Non si tratta semplicemente di un considerevole numero di pareri contrari: quello che ha sommerso la Commissione europea è un vero tsunami di risposte negative, dubbi e obiezioni. Un anno fa l’esecutivo comunitario ha lanciato una consultazione pubblica sull’aspetto più controverso del già discusso accordo commerciale tra Usa e Stati Uniti: il cosiddetto Isds (Investor-State Dispute Settlement), ovvero il meccanismo di risoluzione delle controversie tra investitori stranieri e Stato. Ebbene ora la risposta è arrivata. Anzi, di risposte ne sono arrivate ben 150 mila, oltre cento volte quelle mai arrivate in qualsiasi precedente consultazione in ambito commerciale. E di queste oltre il 97% esprimeva parere negativo.
“Dalla consultazione emerge chiaramente un notevole scetticismo nei confronti dello strumento Isds”, ammette la Commissaria Ue al Commercio, Cecilia Malmström, secondo cui a questo punto occorre “intavolare una discussione aperta e franca sulla protezione degli investimenti e sull’Isds nell’ambito del Ttip con i governi Ue, con il Parlamento europeo e con la società civile prima di varare qualsiasi raccomandazione politica in questo ambito”. Insomma, con questa consultazione “si è chiarito che la decisione finale se includere o meno l’Isds deve essere adottata nella fase finale dei negoziati”, chiarisce la Commissione.
Un ostacolo da non sottovalutare visto che nono solo gli Stati membri all’unanimità hanno chiesto di inserire l’Isds nel trattato ma anche gli Stati Uniti lo hanno sempre indicato come un elemento centrale per la partnership transatlantica. “Gli Stati Uniti hanno dichiarato che per loro è importante, quindi la questione esiste”, ammette Malmstrom, “ma come affrontarla lo vedremo nei prossimi mesi”. Non c’è una data precisa in cui presentare la proposta ma “verso la primavera si vedrà come procedere”, sottolinea Malmstrom. Certo è che il traguardo di concludere l’accordo entro l’anno, più volte indicato dalla Commissione, potrebbe allontanarsi.
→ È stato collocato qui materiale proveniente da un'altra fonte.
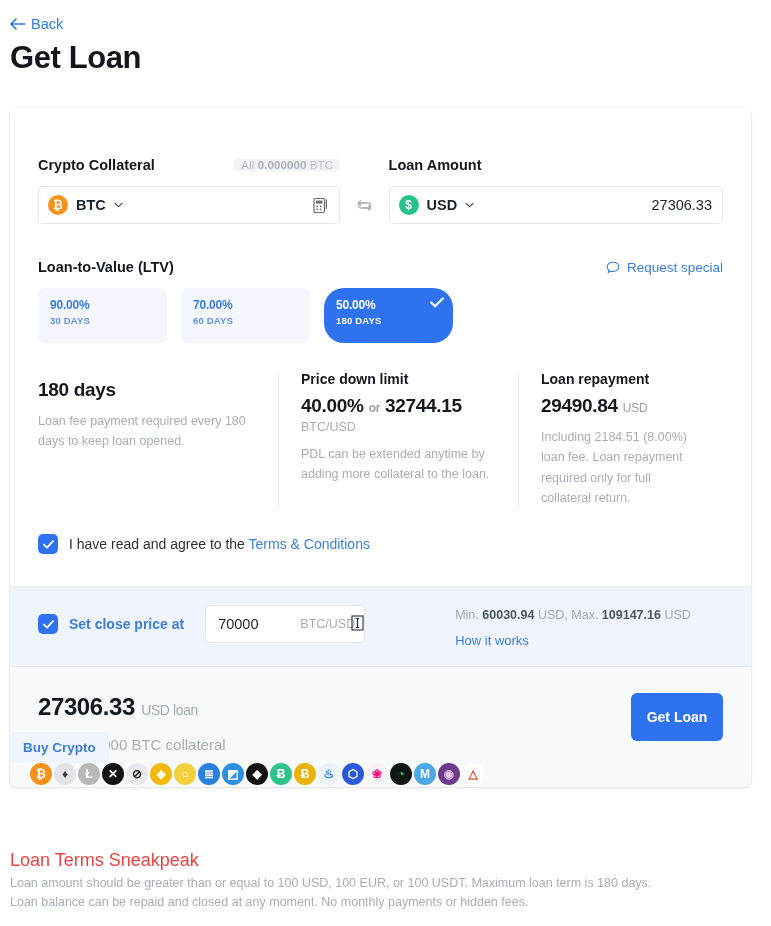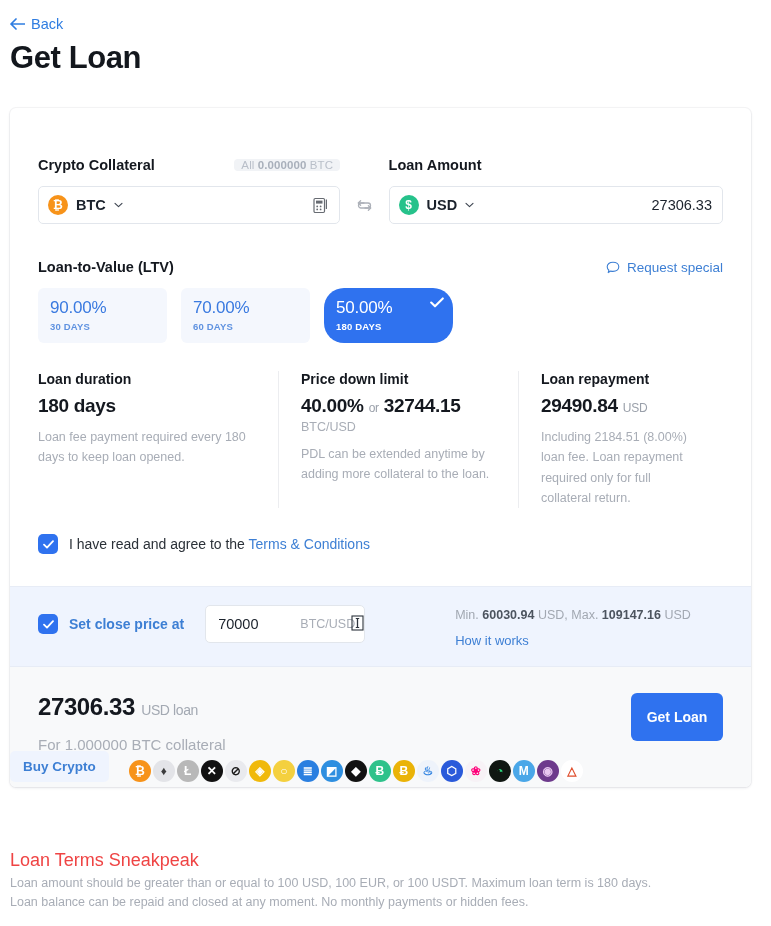--- a/index.html
+++ b/index.html
@@ -80,36 +80,36 @@
   }
   .req-special { display: flex; align-items: center; gap: 7px; color: #3d7fd4; font-size: 13.5px; cursor: pointer; }
   .bubble-ico { width: 14px; height: 13px; }
 
   .ltv-row { display: flex; gap: 14px; margin-top: 13px; }
   .ltv-card {
     width: 129px; height: 55px; border-radius: 6px;
     background: #f4f7fd; padding: 10px 12px; position: relative; cursor: pointer;
   }
   .ltv-card.active { background: #2f72ef; border-radius: 20px; }
-  .ltv-pct { font-size: 17px; font-weight: 400; color: #3a7ae0; letter-spacing: -.2px; }
+  .ltv-pct { font-size: 12px; font-weight: 700; color: #3a7ae0; letter-spacing: -.2px; }
   .ltv-days { font-size: 9.5px; font-weight: 700; color: #5f92e0; margin-top: 3px; letter-spacing: .2px; }
   .ltv-card.active .ltv-pct { color: #fff; }
   .ltv-card.active .ltv-days { color: #ffffff; }
   .ltv-check { position: absolute; right: 9px; top: 9px; width: 14px; height: 11px; }
 
   
   .info-row { display: flex; margin-top: 28px; padding-bottom: 4px; }
   .info-col { padding-right: 22px; }
   .info-col.c1 { width: 240px; }
   .info-col.c2 { width: 240px; border-left: 1px solid #ecedf0; padding-left: 22px; }
   .info-col.c3 { width: 205px; border-left: 1px solid #ecedf0; padding-left: 22px; }
   .info-title { font-size: 14px; font-weight: 700; color: #14181f; }
   .info-val { font-size: 19px; font-weight: 700; color: #14181f; margin-top: 8px; letter-spacing: -.3px; }
   .info-val .small { font-size: 12px; font-weight: 400; color: #9aa0aa; }
-  .info-val .or { font-size: 12px; font-weight: 400; color: #9aa0aa; }
+  .info-val .or { font-size: 12px; font-weight: 700; color: #9aa0aa; }
   .info-sub { font-size: 12.5px; color: #a8adb6; margin-top: 3px; }
   .info-note { font-size: 12.5px; color: #a8adb6; line-height: 1.62; margin-top: 10px; }
 
   
   .terms { display: flex; align-items: center; gap: 11px; margin-top: 22px; padding-bottom: 26px; }
   .chk {
     width: 20px; height: 20px; border-radius: 5px; background: #2f72ef;
     display: flex; align-items: center; justify-content: center; flex: none; cursor: pointer;
   }
   .chk svg { width: 11px; height: 9px; }
@@ -145,21 +145,21 @@
   .sum-amt { font-size: 24px; font-weight: 700; color: #14181f; letter-spacing: -.4px; }
   .sum-amt .unit { font-size: 14px; font-weight: 400; color: #a3a9b2; }
   .sum-sub { font-size: 15px; color: #a8adb6; margin-top: 15px; }
   .get-loan-btn {
     background: #2f72ef; color: #fff; border: none; border-radius: 6px;
     width: 92px; height: 48px; font-size: 14px; font-weight: 700;
     font-family: "Liberation Sans", sans-serif; cursor: pointer;
   }
 
   
-  .buy-row { position: absolute; left: 10px; top: 751px; display: flex; align-items: flex-end; }
+  .buy-row { position: absolute; left: 10px; top: 732px; display: flex; align-items: flex-start; flex-direction: column; }
   .buy-chip {
     background: #eff4fe; color: #3d7fd4; border-radius: 5px;
     padding: 8px 13px; font-size: 13.5px; font-weight: 600; cursor: pointer;
   }
   .coins { display: flex; align-items: center; gap: 2px; margin-left: 20px; }
   .coin { width: 22px; height: 22px; border-radius: 50%; display: flex;
           align-items: center; justify-content: center; font-size: 12px;
           font-weight: 700; color: #fff; flex: none; }
 
   
@@ -260,21 +260,20 @@
           <div class="ltv-pct">50.00%</div>
           <div class="ltv-days">180 DAYS</div>
           <svg class="ltv-check" viewBox="0 0 14 11">
             <path d="M1.2 5.6 L5 9.3 L12.8 1.4" fill="none" stroke="#ffffff" stroke-width="2.1" stroke-linecap="round" stroke-linejoin="round"></path>
           </svg>
         </div>
       </div>
 
       <div class="info-row">
         <div class="info-col c1">
-          <div class="info-title">Loan duration</div>
           <div class="info-val">180 days</div>
           <div class="info-note">Loan fee payment required every 180 days to keep loan opened.</div>
         </div>
         <div class="info-col c2">
           <div class="info-title">Price down limit</div>
           <div class="info-val">
             <span>40.00%</span>
             <span class="or">or</span>
             <span>32744.15</span>
           </div>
A sollevare la contrarietà contro il meccanismo internazionale di risoluzione delle controversie è il fatto che, se questo fosse attuato, una multinazionale o una qualsiasi società che investe in un Paese avrebbe la facoltà di sfidare il governo nazionale di quel Paese attraverso il ricorso a procedure di arbitrato internazionale, scavalcando di fatto l’ordinario sistema giudiziario. Secondo i critici potrebbe essere quindi usato per aggirare le salvaguardie nazionali su temi come salute, alimentazione, ambiente. L’opposizione, mostrano le risposte, è particolarmente forte in Paesi decisamente “pesanti” all’interno dell’Ue. “Il 35% delle risposte sono arrivate dalla Gran Bretagna mentre un altro 30% da Austria e Germania”, riporta Malmstrom, aggiungendo che il 70% delle risposte è arrivato da 7-8 Paesi.
La gran parte delle risposte, circa 145 mila, sono arrivate attraverso formulari online precompilati, ma la Commissione ha ricevuto anche circa 3 mila risposte individuali da cittadini e da circa 450 organizzazioni tra Ong, organizzazioni imprenditoriali, sindacati, gruppi di consumatori, studi legali e ricercatori. I temi su cui i cittadini si sono concentrati maggiormente sono stati: la tutela del diritto di regolamentazione, la creazione e il funzionamento di tribunali arbitrali, la correlazione tra l’ordinamento nazionale e l’Isds e il riesame della correttezza giuridica delle decisioni Isds ad opera di un meccanismo d’appello.